At a time when free speech exists as a farce and opinions are polarised and labelled as hate-speech, religion remains a sensitive topic. It is not uncommon for it to get dragged into a conversation where a difference of opinion occurs even on a neutral issue. It is during such flare-ups that the true intolerant nature of society towards religious diversity and accommodation of varying opinions is uncovered. While standing up for one’s beliefs is commendable, shunning the existence of opposing opinions is truly conceited. The line between voicing one’s concern and being religiously insensitive runs scarily thin in today’s India and social media platforms witness such clashes frequently. To get caught in such a series of verbal crossfire over social media is a recurring affair.

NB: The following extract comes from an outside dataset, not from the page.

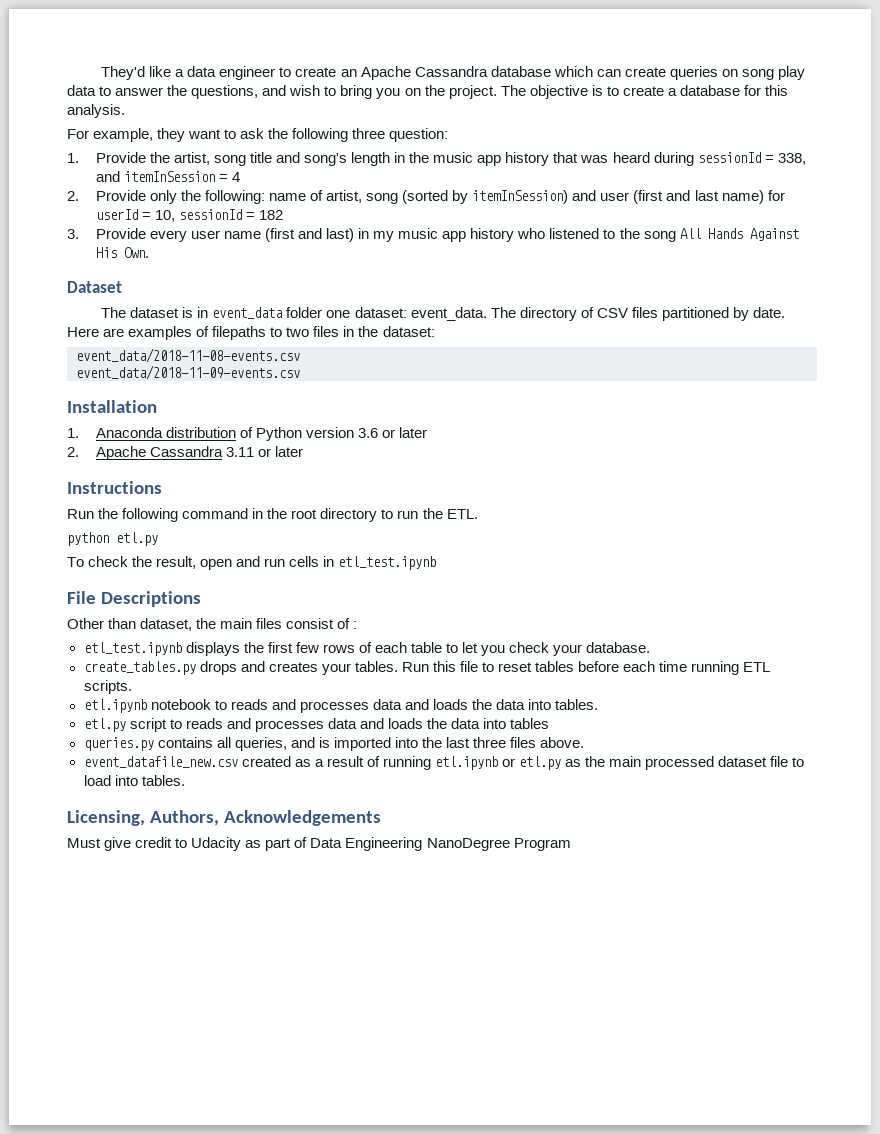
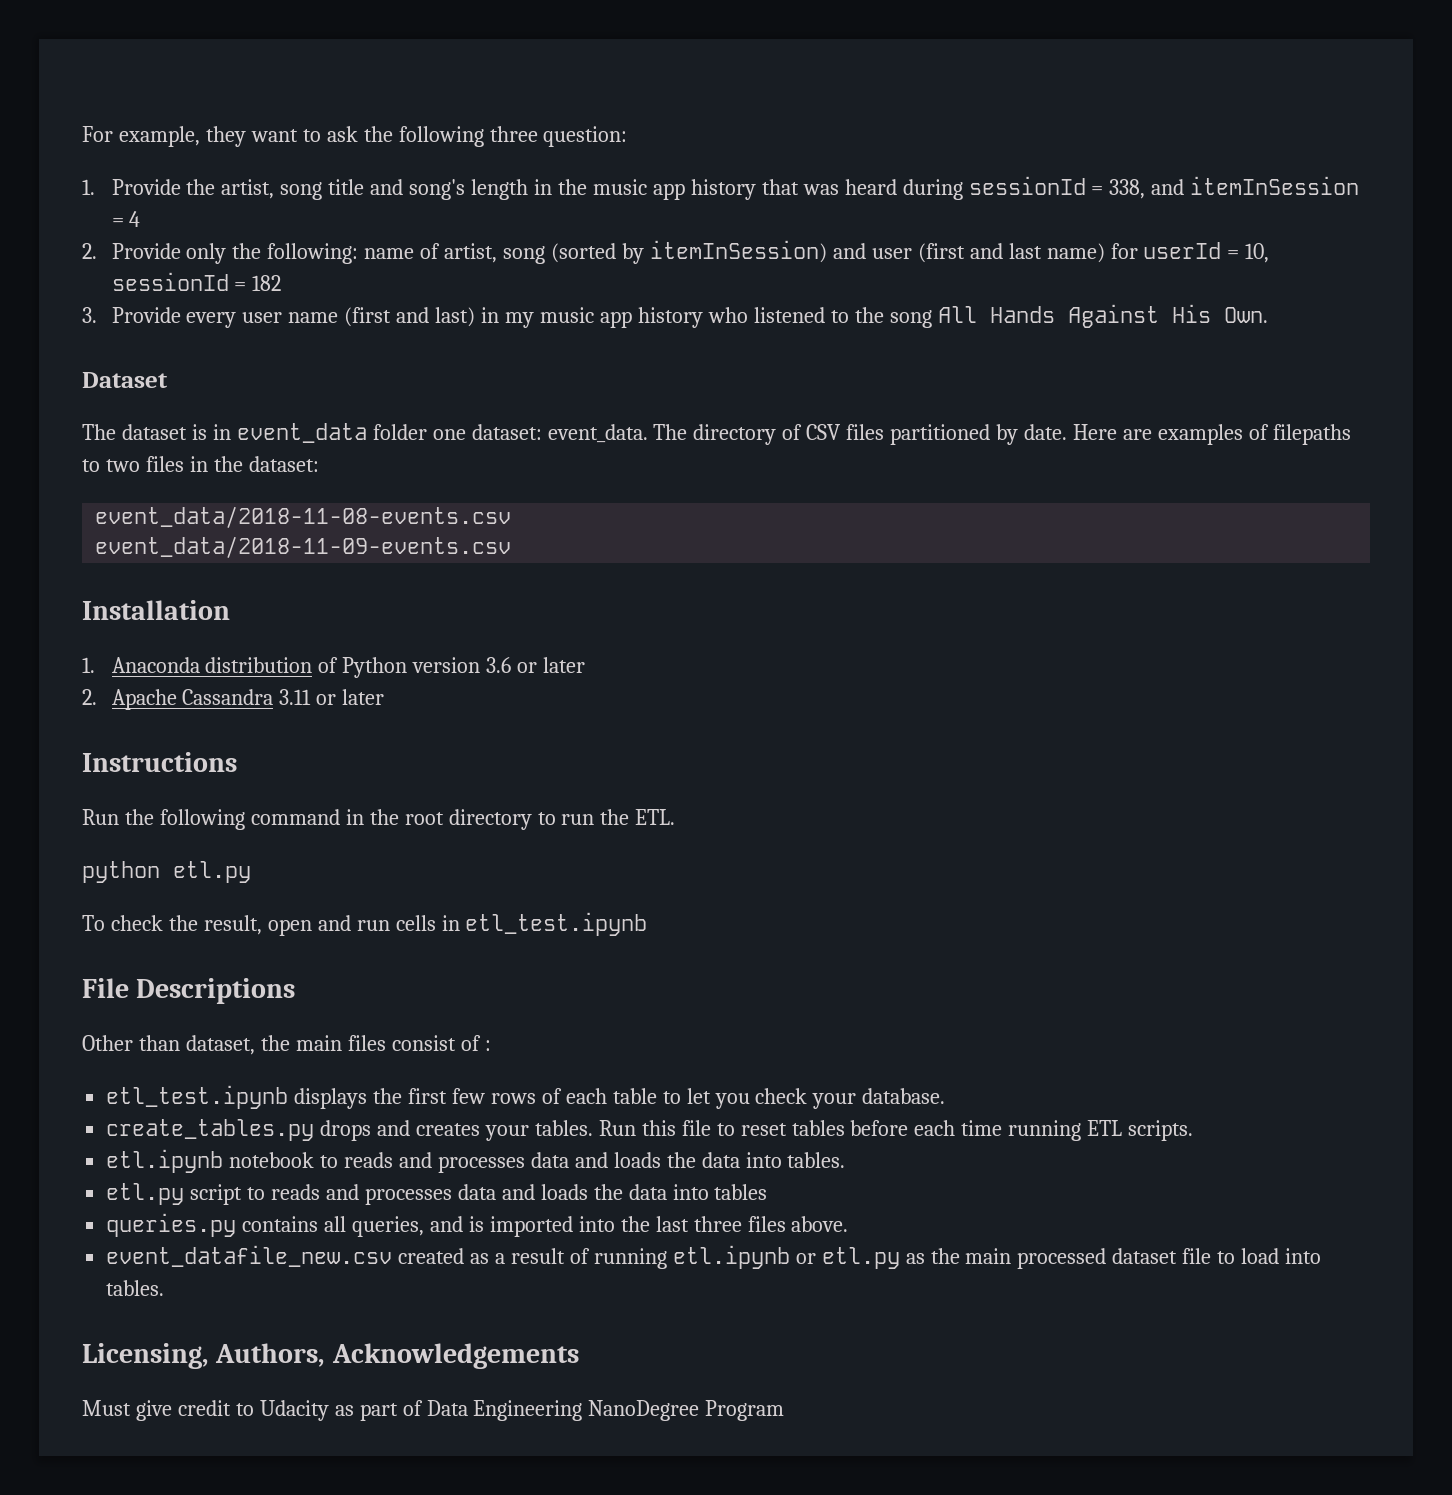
[101,66,806,80] [67,85,789,99] [67,104,125,118] They'd like a data engineer to create an Apache Cassandra database which can create queries on song play data to answer the questions, and wish to bring you on the project. The objective is to create a database for this analysis. // -> (82, 134) none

The recent controversy with Sonu Nigam’s comments over a social platform complaining about the morning azaan from a mosque presumably near his house is one such example. The singer was displeased by the “forced religiousness” of loudspeakers deployed by any community or group and proceeded to rant about it on social media. Consequently,  he received an array of reactions from his colleagues in the film and music industry. But ever since his comments went on the social media space, the debate shifted to something else completely. The issue  of noise pollution and unnecessary noise generation from all kinds of religious events that often cause discomfort to neighbourhood residents got completely drowned.

The comments specifically mentioned that they did not intend to insult or derogate any religion but were taken as an attack on the Muslim community by many of his fans and social media users. A Muslim cleric even offered a reward of Rs10 lakh to anyone who would shave the singer’s head and garland him with old shoes.

At a time when threats like these are issued openly over a simple expression of opinion, the scope of having intellectual and healthy discussions about the existence of such futile ritualistic practices is quite slim.  Such polarisation of issues and careless labelling leave no space for individualistic freedom of expression. This incident does not exist in isolation. There have been times in the past when celebrities have voiced their opinions about religious practices and have faced sharp allegations from fundamentalists calling out their insensitivity towards a religion.

The issues in such incidents often divert to religion when they focus on something else entirely. The issue raised by Nigam talked about mitigating noise generation but because it contained the reference of a religious institution it was considered hate speech. Renowned names from the industry joined the debate and continued to miss the point of the debate entirely even as they talked about religious sentiment and spreading hate. Singer Mika Singh called out Nigam’s hypocrisy by saying the he participates in Hindu jagraatas that also cause the same kind of noise pollution.

Like Mika, other celebrities also spoke up but they were just looking to get their share of the limelight while the essence of the tweet became non-existent. Even Nigam played along to get his moments of news worthiness. When such a verbal war breaks out, it’s important to know that a religious spin on a socio-environmental issue and quick antagonisms often lead to muffling rational voices and creating just another “saleable” event.